Can Match and DFS search phase shard search APM metrics by chrisparrinello · Pull Request #135285 · elastic/elasticsearch

chrisparrinello · 2025-09-23T14:45:43Z

Implements the following APM metrics to record the per-shard duration of these search phases:

es.search.shards.phases.can_match.duration.histogram
es.search.shards.phases.dfs.duration.histogram

elasticsearchmachine · 2025-09-23T16:52:46Z

Pinging @elastic/es-search-foundations (Team:Search Foundations)

elasticsearchmachine · 2025-09-23T16:54:25Z

Hi @chrisparrinello, I've created a changelog YAML for you.

javanna

I left a couple of comments, DFS looks good, can match needs some adjustments. Thanks!

javanna · 2025-09-24T18:22:36Z

server/src/main/java/org/elasticsearch/action/search/SearchRequestAttributesExtractor.java

+            isSystem = ((EsExecutors.EsThread) Thread.currentThread()).isSystem();
+        } else {
+            isSystem = false;
+        }


is this fixing an issue you experienced ? I thought that we are guaranteed to always have an instance of EsThread here.

Yes, the issue is that a lot of tests start failing because the search is being run on a generic Thread and not on EsThread and cause ClassCastException errors.

Would a better approach be to try and use EsExecutor.EsThreads when running those tests? Not sure what the consequences would be but might be better than that instanceof check.

I am a bit confused on this: isn't this existing code? does this fail on main then or only in this PR without your change?

I backed out this change and so far CI tests are passing. I think I ran into this problem when I was working on the coordinator level metrics so I'll tackle it again when I create the PR for those changes.

it does not seem like you backed it out, the change is still in the diff?

javanna · 2025-09-24T18:28:07Z

server/src/main/java/org/elasticsearch/search/SearchService.java

                        maxKeepAlive
                    );
                    CanMatchShardResponse canMatchResp = canMatch(canMatchContext, false);
+                    opsListener.onCanMatchPhase(orig, System.nanoTime() - beforeCanMatchTime);


this isn't the right can match call to instrument :) this is indeed confusing. we call can match in multiple places, and this one is as part of the query phase itself.
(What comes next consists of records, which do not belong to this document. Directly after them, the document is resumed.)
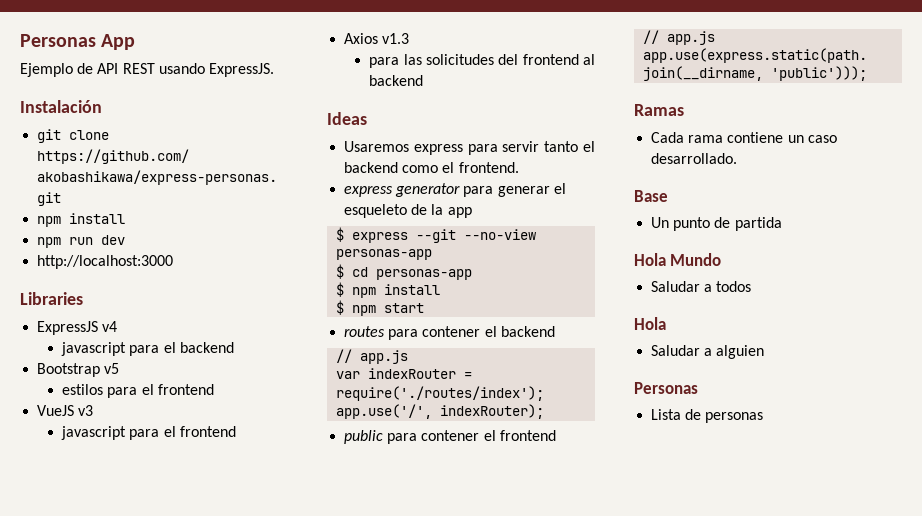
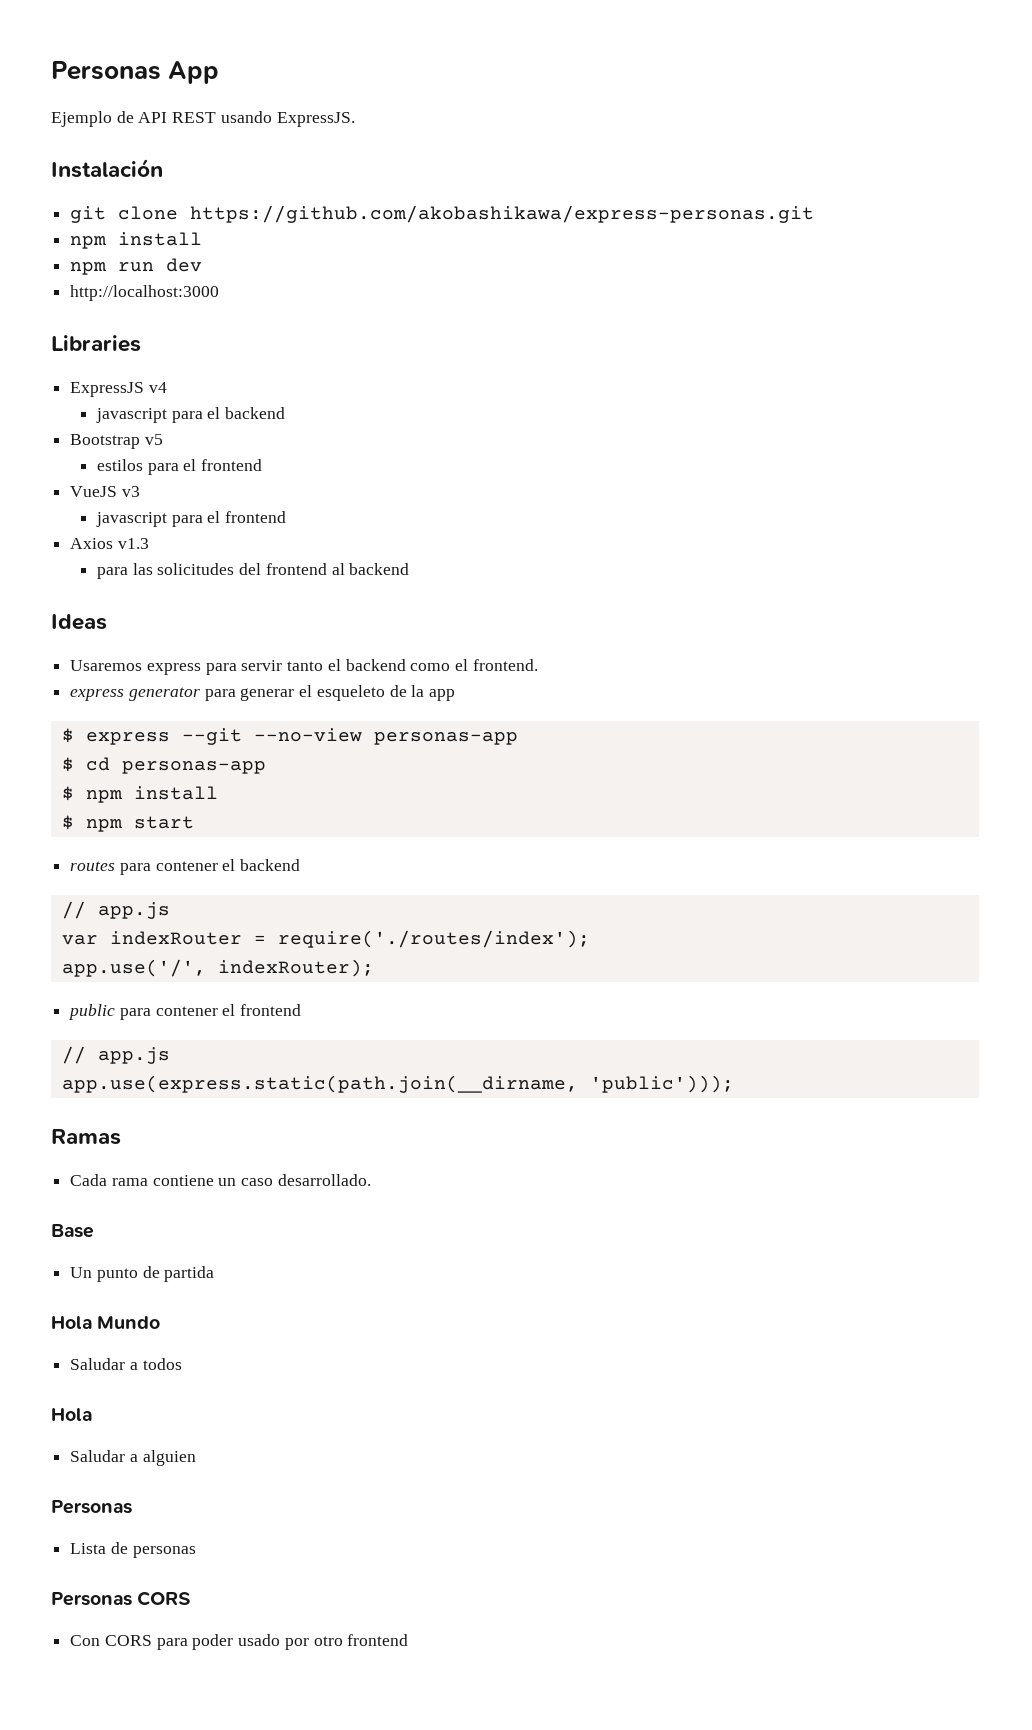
+ Personas CORS
+ Con CORS para poder usado por otro frontend

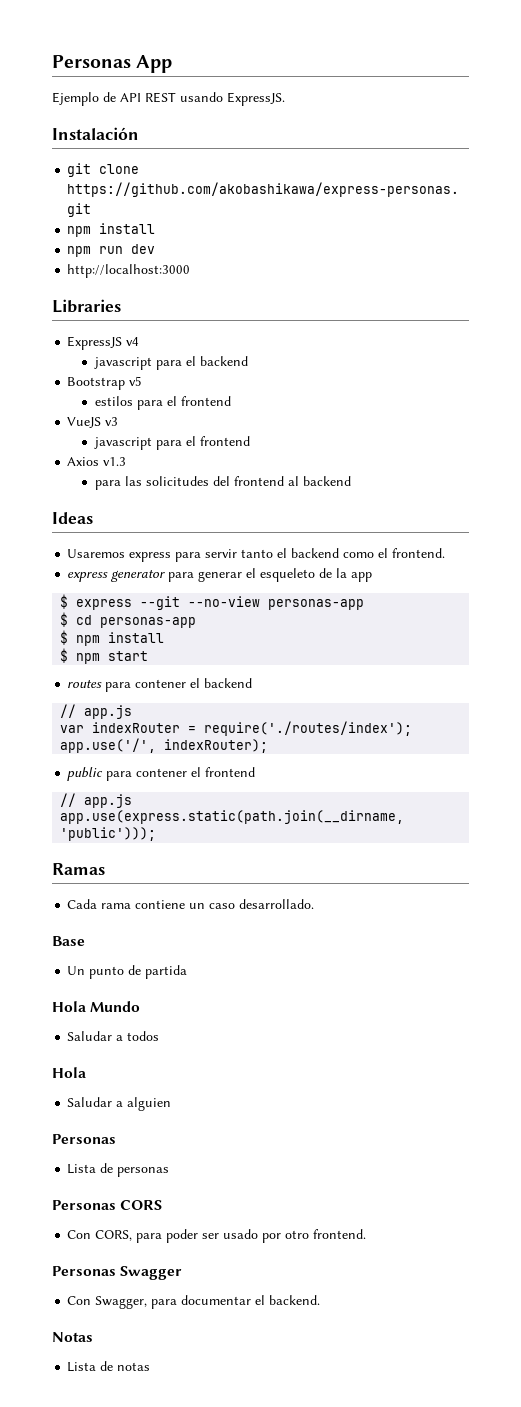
- Con CORS para poder usado por otro frontend
+ Con CORS, para poder ser usado por otro frontend.
+ Personas Swagger
+ Con Swagger, para documentar el backend.
+ Notas
+ Lista de notas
What I'd like to track is the can match latency as part of the separate can match roundtrip we have. CanMatchPreFilterSearchPhase. The originating call on data nodes is SearchService#canMatch(CanMatchNodeRequest request, ActionListener<CanMatchNodeResponse> listener). I would think that the tracking fits in that specific method.

Got it. I'll move the instrumenting there. 🤞 the opsListener is available there. That also seems to be a sticking point with some of this stuff.
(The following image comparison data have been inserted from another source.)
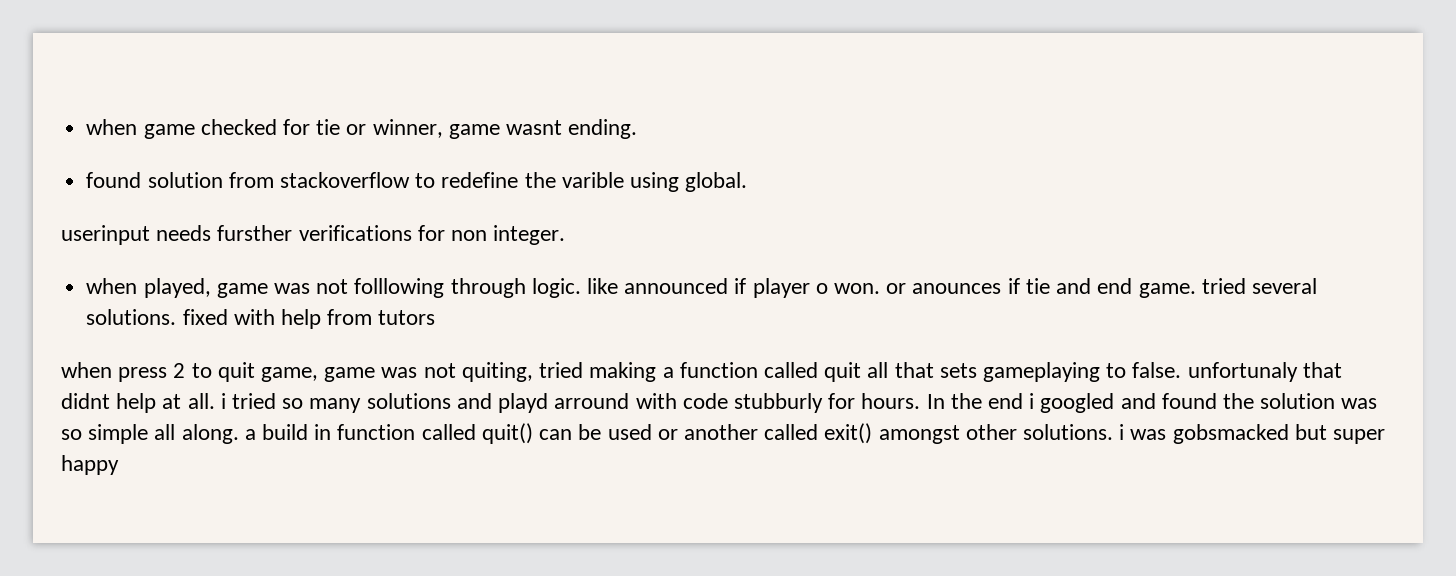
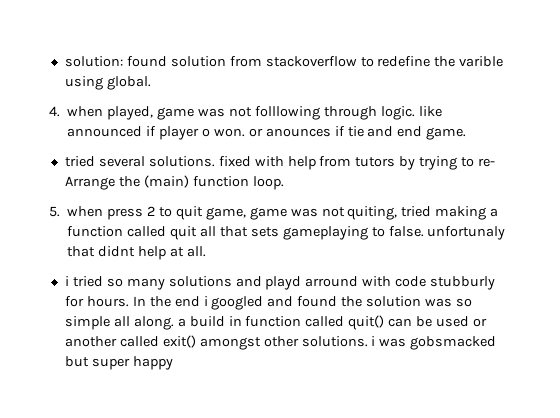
- when game checked for tie or winner, game wasnt ending.
- found solution from stackoverflow to redefine the varible using global.
+ solution: found solution from stackoverflow to redefine the varible using global.
- userinput needs fursther verifications for non integer.
- when played, game was not folllowing through logic. like announced if player o won. or anounces if tie and end game. tried several solutions. fixed with help from tutors
- when press 2 to quit game, game was not quiting, tried making a function called quit all that sets gameplaying to false. unfortunaly that didnt help at all. i tried so many solutions and playd arround with code stubburly for hours.
+ 4. when played, game was not folllowing through logic. like announced if player o won. or anounces if tie and end game.
+ tried several solutions. fixed with help from tutors by trying to re- Arrange the (main) function loop.
+ 5. when press 2 to quit game, game was not quiting, tried making a function called quit all that sets gameplaying to false. unfortunaly that didnt help at all.
+ i tried so many solutions and playd arround with code stubburly for hours.

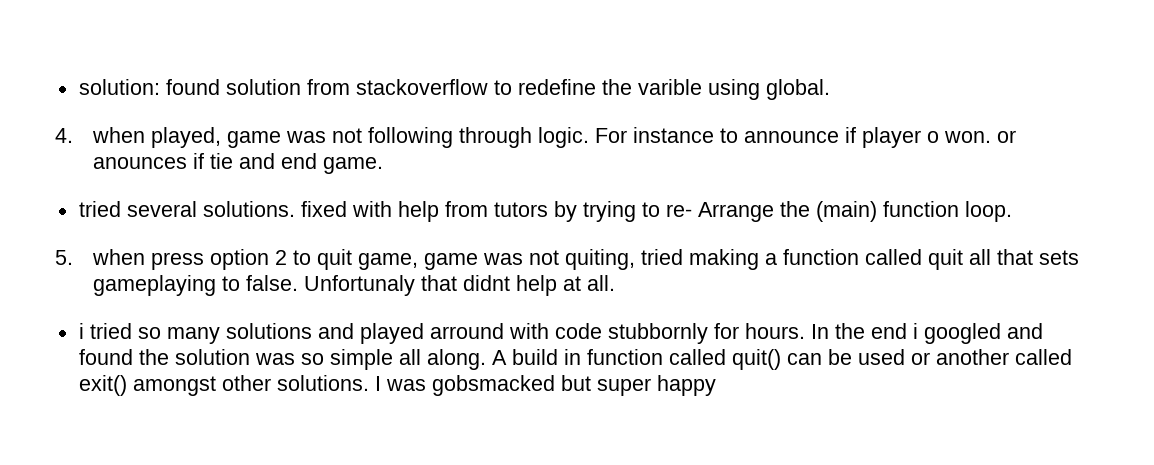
- 4. when played, game was not folllowing through logic. like announced if player o won. or anounces if tie and end game.
+ 4. when played, game was not following through logic. For instance to announce if player o won. or anounces if tie and end game.
- 5. when press 2 to quit game, game was not quiting, tried making a function called quit all that sets gameplaying to false. unfortunaly that didnt help at all.
+ 5. when press option 2 to quit game, game was not quiting, tried making a function called quit all that sets gameplaying to false. Unfortunaly that didnt help at all.
- i tried so many solutions and playd arround with code stubburly for hours.
+ i tried so many solutions and played arround with code stubbornly for hours.
- In the end i googled and found the solution was so simple all along. a build in function called quit() can be used or another called exit() amongst other solutions. i was gobsmacked but super happy
+ In the end i googled and found the solution was so simple all along. A build in function called quit() can be used or another called exit() amongst other solutions. I was gobsmacked but super happy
I moved the call but as a result, I had to inject the ShardSearchPhaseAPMMetrics singleton into the Transport*Action classes.

You are now tracking the coordinator rewrite phase, which is something else :) Can you check the method I pointed you to above? I believe that's where we need to record the execution time for can match on the shards: SearchService#canMatch(CanMatchNodeRequest request, ActionListener<CanMatchNodeResponse> listener).

this stuff is quite hard to follow in the code. Can match is run first on the coord node, as a rewrite step to filter out indices that the coord node knows cannot possibly match. We don't want to track the latency of this, because it does not involve roundtrips to the nodes. Next, an optional can match search phase is executed which goes to all data nodes involved and tries to filter out shards that cannot possibly match based on metadata that's only available in the data nodes (without executing the query!). This is the round that we want to measure latency for. Both at the coord node (later) and at the shard level (in this PR). note that the method I pointed you to is executed on each data node, and loops over all the shards that are searched which are allocated on that data node. I am thinking we should track the can match phase at the data node level here, as opposed to for each shard. Makes sense?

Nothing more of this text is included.